Scientists at the Spanish Council for Scientific Research (CSIC) in Barcelona have developed a new method for monitoring the consumption of drugs of abuse in the general population
This method, which was developed using analytical laboratory technology from Applied Biosystems/MDS Analytical Technologies, can measure the levels of substances such as cocaine, amphetamines and cannabis in water from sewage treatment plants to estimate the amounts of various illegal drugs being consumed within specific regions of the country.
The method provides a fully automated, faster and more specific way for estimating drug abuse than has previously been possible, and was published in the May 2008 issue of the scientific journal Analytical Chemistry.
Traditional methods for estimating drug abuse in the population can be costly and inaccurate, relying on surveys and on social, medical, and criminal statistics.
In contrast, this new method uses mass spectrometry to test water from sewage treatment plants and provide accurate, real-time data extremely quickly and without invading the privacy of members of the public.
The method's increased speed and efficiency also reduces labour and administrative costs.
The use of mass spectrometry-based methods to determine drugs of abuse in sewage and surface waters was developed a few years ago, and this latest development is the first fully automated technique for detecting and measuring multiple compounds simultaneously, offering improved analytical performance and reliability.
This enabled the CSIC scientists in Barcelona to investigate sewage water samples from regions of Barcelona and Valencia for the presence of 19 different compounds simultaneously.
The compounds were from five different classes of drugs: cocaine and related substances, amphetamine-like drugs including ecstasy (MDMA), opiates including heroin and morphine, cannabinoids and LSD and related products.
Eight of these compounds, including heroin and LSD products, had not previously been analysed in water samples.
The scientific team reported that cocainics were found in the highest quantities, followed by amphetamine-like compounds, opiates, cannabinoids, and LSD and metabolites.
Samples from Barcelona showed higher levels of cocainics and morphine, and lower levels of cannabinoids, when compared with drug levels in samples from Valencia.
The presence of morphine may be due at least in part to its use as a strong analgesic for medicinal purposes.
The levels of cocainics and amphetamine-like compounds reported in this study were generally higher than those reported in previous studies.
"The new method offers considerable cost and time savings to water analysis laboratories, and will assist the authorities in monitoring drug abuse on a regional basis," said Damia Barcelo, full research professor and head of the CSIC department of environmental chemistry, in Barcelona.

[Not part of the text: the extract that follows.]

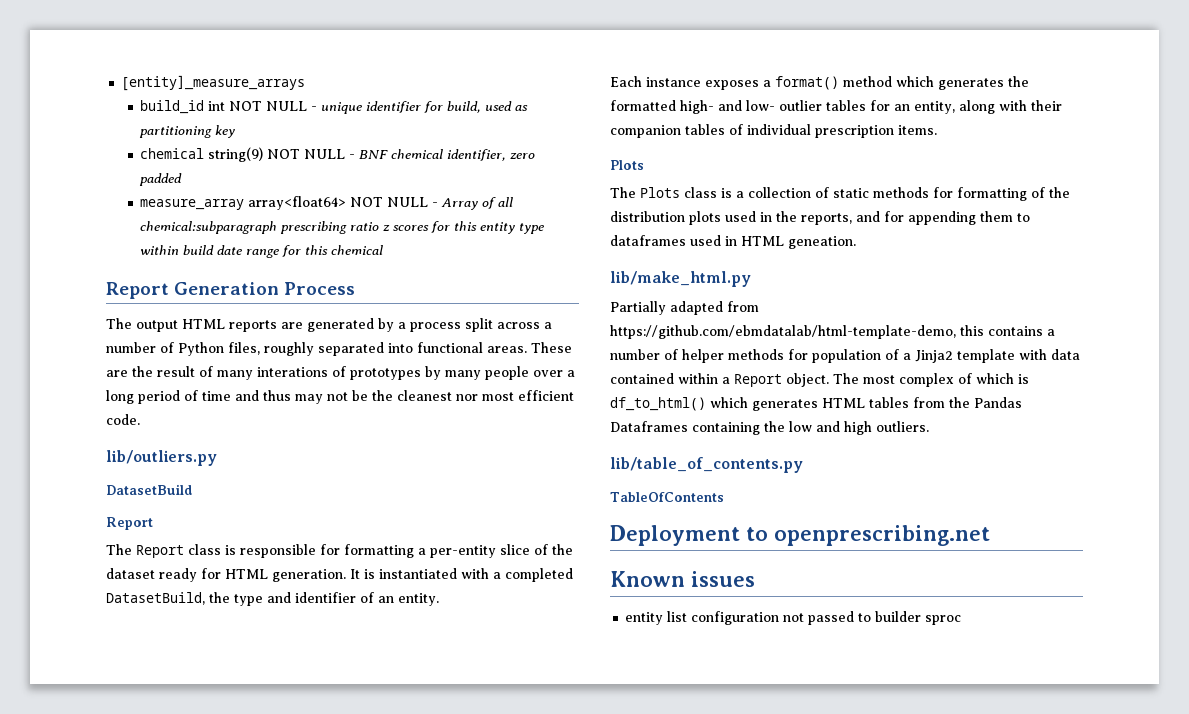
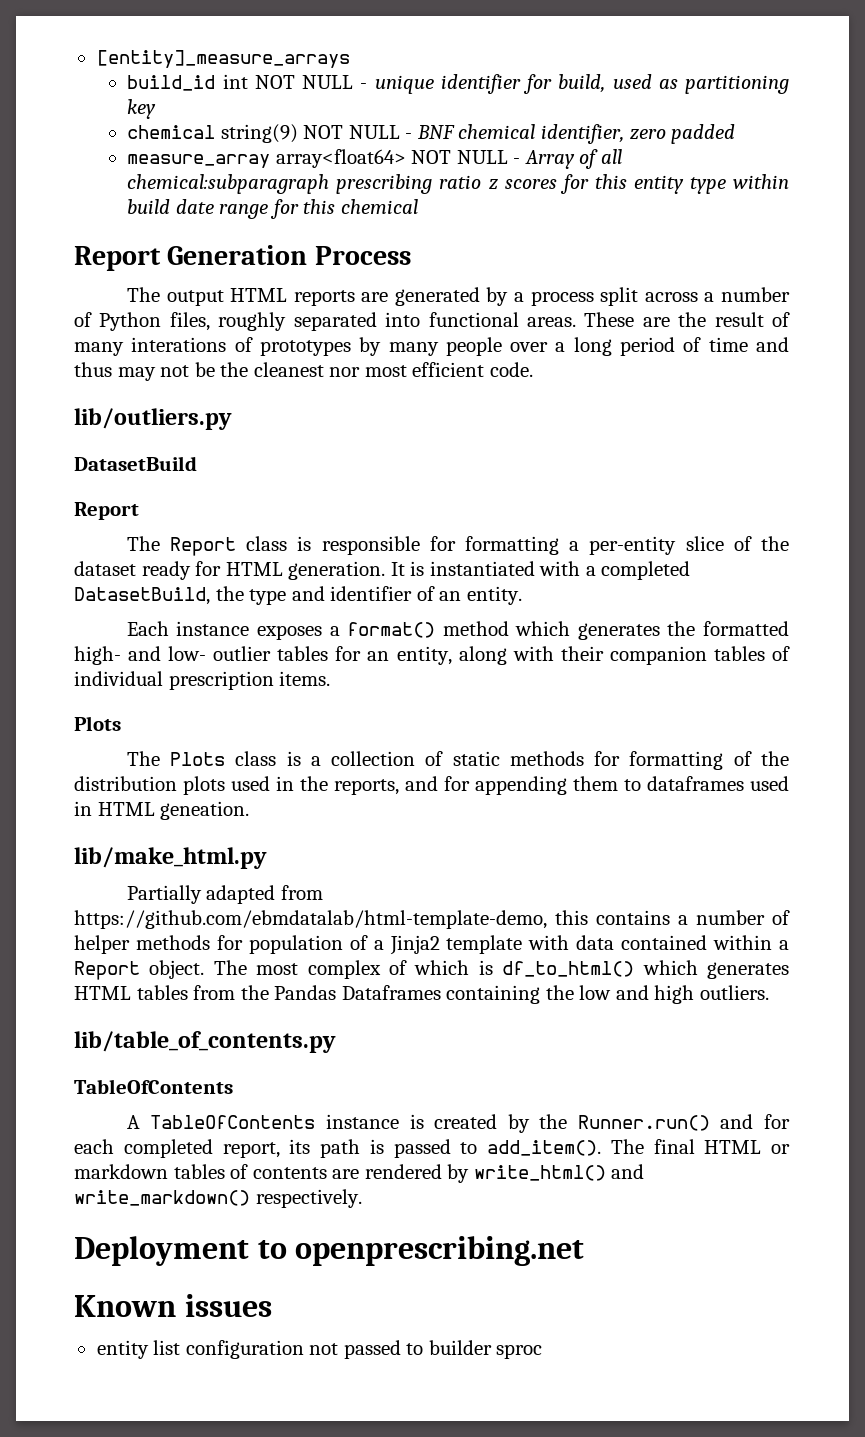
(724, 497) none -> [126,1114,791,1133] [74,1139,790,1158] [74,1164,645,1183] [74,1189,362,1208] // A TableOfContents instance is created by the Runner.run() and for each completed report, its path is passed to add_item(). The final HTML or markdown tables of contents are rendered by write_html() and write_markdown() respectively.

"The Applied Biosystems/MDS Analytical Technologies mass spectrometry technology is essential to the process because it can work with much smaller sample volumes than other available systems require." The investigations were conducted using a 4000 QTrap LC/MS/MS system from Applied Biosystems/MDS Analytical Technologies to analyse the water samples.
The 4000 QTrap is a premier hybrid triple quadrupole/linear ion trap mass spectrometer that can identify, characterise and quantitate metabolites with high mass accuracy and resolution.
It offers unmatched quantitative and qualitative performance within a single system, making compound identification faster and easier, and providing researchers with confidence in their results.
The 4000 QTrap was an essential technology for enabling the new method because of unique features that include its ability to work with much smaller sample volumes than previously established methods, which allows easy storage and freezing of the samples.
This not only halts any biological activity within the samples that might affect the analysis, but also avoids the risk of contamination or alteration of the sample that could be caused by addition of preservatives.
Until now, small sample volumes were not used because they risked compromising the method sensitivity; however, the detection capabilities of the 4000 QTrap system overcome this issue.
This system allows the simultaneous analysis of multiple compounds in a single run and at very low detection limits, in the low nanogrammes or picogrammes per litre range after sample pre-concentration of 5ml.